The catalog is versioned as a pack (sql.catalog.v1, sql.catalog.v2, etc.). Major version bumps indicate:

  • Breaking changes (schema modifications)
  • Large-scale addition/removal of investigations
  • Methodological shifts

Minor version bumps indicate:

  • Incremental investigation additions
  • Bug fixes
  • Performance optimizations

Performance Tuning

For large-scale deployments, investigations may require optimization through (i) indexing on frequently-filtered columns (domain, date ranges), (ii) materialized views pre-computing common aggregates (entity payment totals, domain distributions), (iii) parallel execution sharding warehouses and running investigations in parallel, (iv) columnar storage replacing SQLite with DuckDB or Parquet for analytical workloads.

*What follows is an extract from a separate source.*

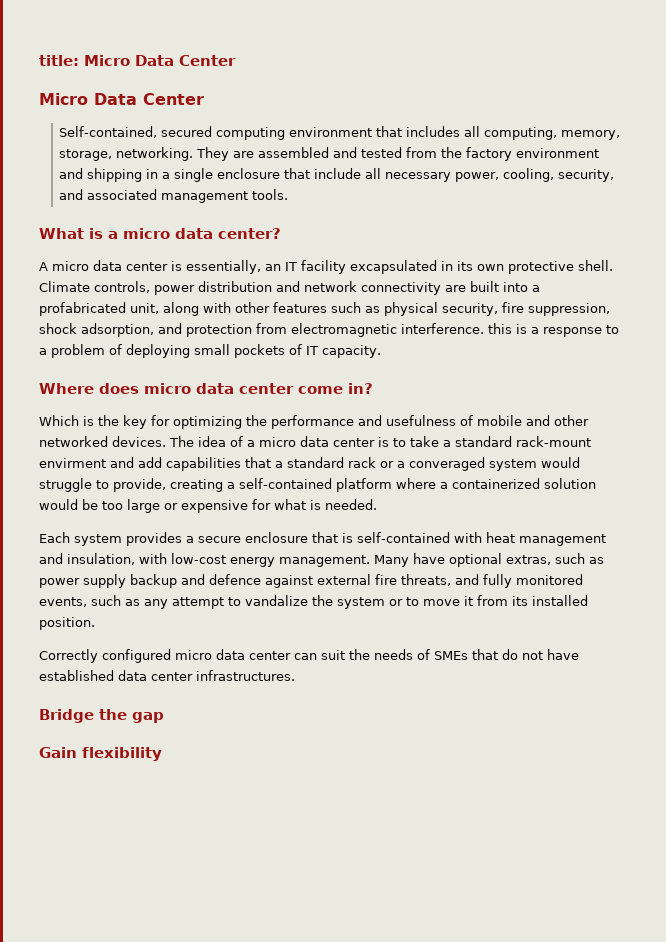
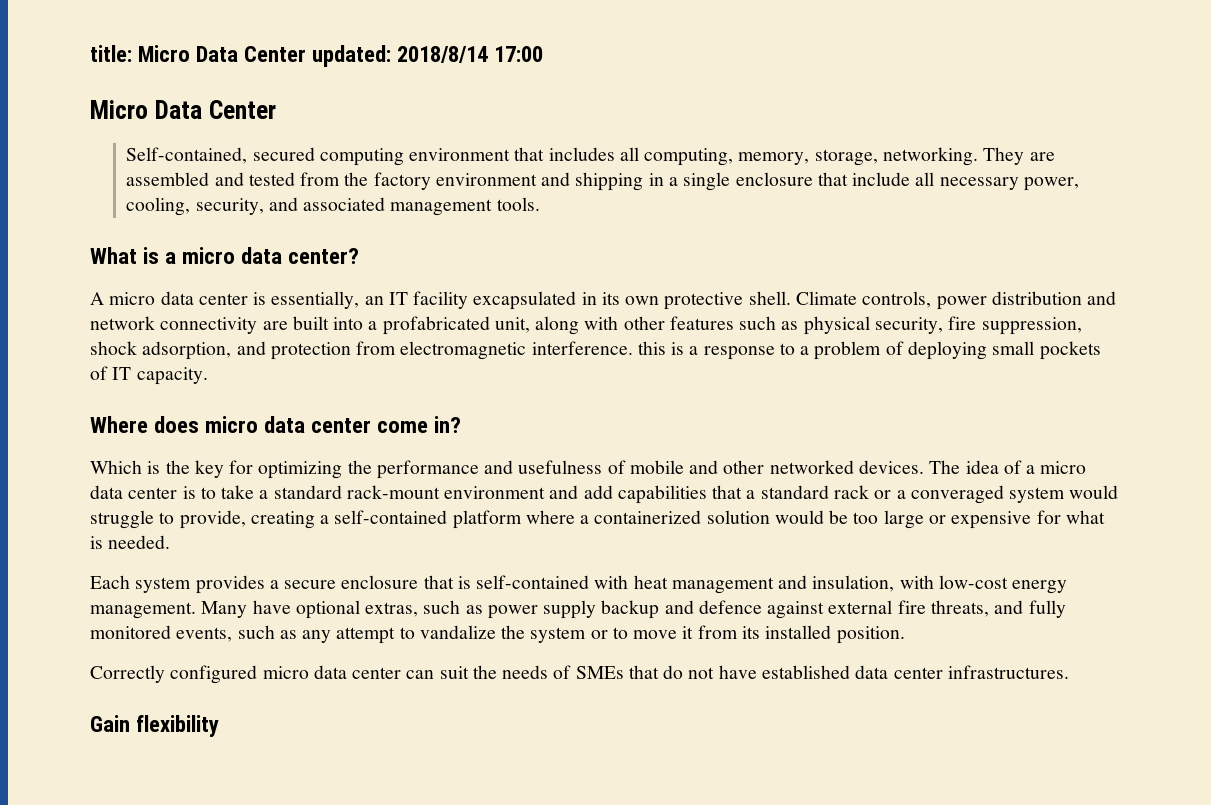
- title: Micro Data Center
+ title: Micro Data Center updated: 2018/8/14 17:00
- The idea of a micro data center is to take a standard rack-mount envirment and add capabilities that a standard rack or a converaged system would struggle to provide, creating a self-contained platform where a containerized solution would be too large or expensive for what is needed.
+ The idea of a micro data center is to take a standard rack-mount environment and add capabilities that a standard rack or a converaged system would struggle to provide, creating a self-contained platform where a containerized solution would be too large or expensive for what is needed.
- Bridge the gap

Frequently Asked Questions

Why 20,000 investigations?

The large catalog size serves several purposes: (i) comprehensive coverage through multiple investigations per domain testing different hypotheses, (ii) redundancy such that when one investigation's logic is flawed, others may still surface the signal, (iii) adversarial resilience where a single investigation is easy to evade but 20,000 is infeasible, (iv) demonstration scale showing that the system can handle enterprise-scale catalogs. In practice, analysts select small subsets (5-10 investigations) per case. The full catalog is not executed together.

How are investigations generated?

Currently, most are auto-generated from templates (see core/src/omphalos/catalog/generate.py). Future versions will include (i) hand-crafted canonical patterns, (ii) analyst-contributed custom investigations, (iii) LLM-proposed investigations (experimental).

Can I write investigations in other languages?

The current implementation requires SQL (SQLite dialect). Future versions may support (i) other SQL dialects (PostgreSQL, DuckDB, SparkSQL), (ii) DSLs for investigation specification (then compiled to SQL), (iii) Python/R for statistical analyses (with SQL for data extraction).

How do I know which investigations to use?

Start with canonical pattern families (fragmentation, clustering, temporal, cross-domain, price outliers). Run a small batch, review results, iterate.

Over time, you'll develop institutional knowledge: "For precursor cases, start with cat_00001, cat_00023, and cat_00156. For aerospace, use cat_01234 and cat_02345."

Document these heuristics in your organization's runbooks.

What if my hypothesis isn't in the catalog?

Write a custom investigation! Place it in sql/investigations/custom/, test it, and if it's high-value, contribute it back to the catalog.

Conclusion

The investigation catalog is the intellectual core of omphalOS. It encodes decades of analytical tradecraft in executable, auditable, versionable form. As evasion techniques evolve, the catalog evolves. As analysts develop new hypotheses, the catalog expands.

The catalog is not a black box—it is a transparent, community-maintained library of analytical patterns. Every investigation can be reviewed, challenged, refined, and replaced. This transparency is what makes omphalOS defensible in adversarial settings.

Investigations don't make decisions—analysts do. The catalog simply ensures that no plausible signal goes unexamined.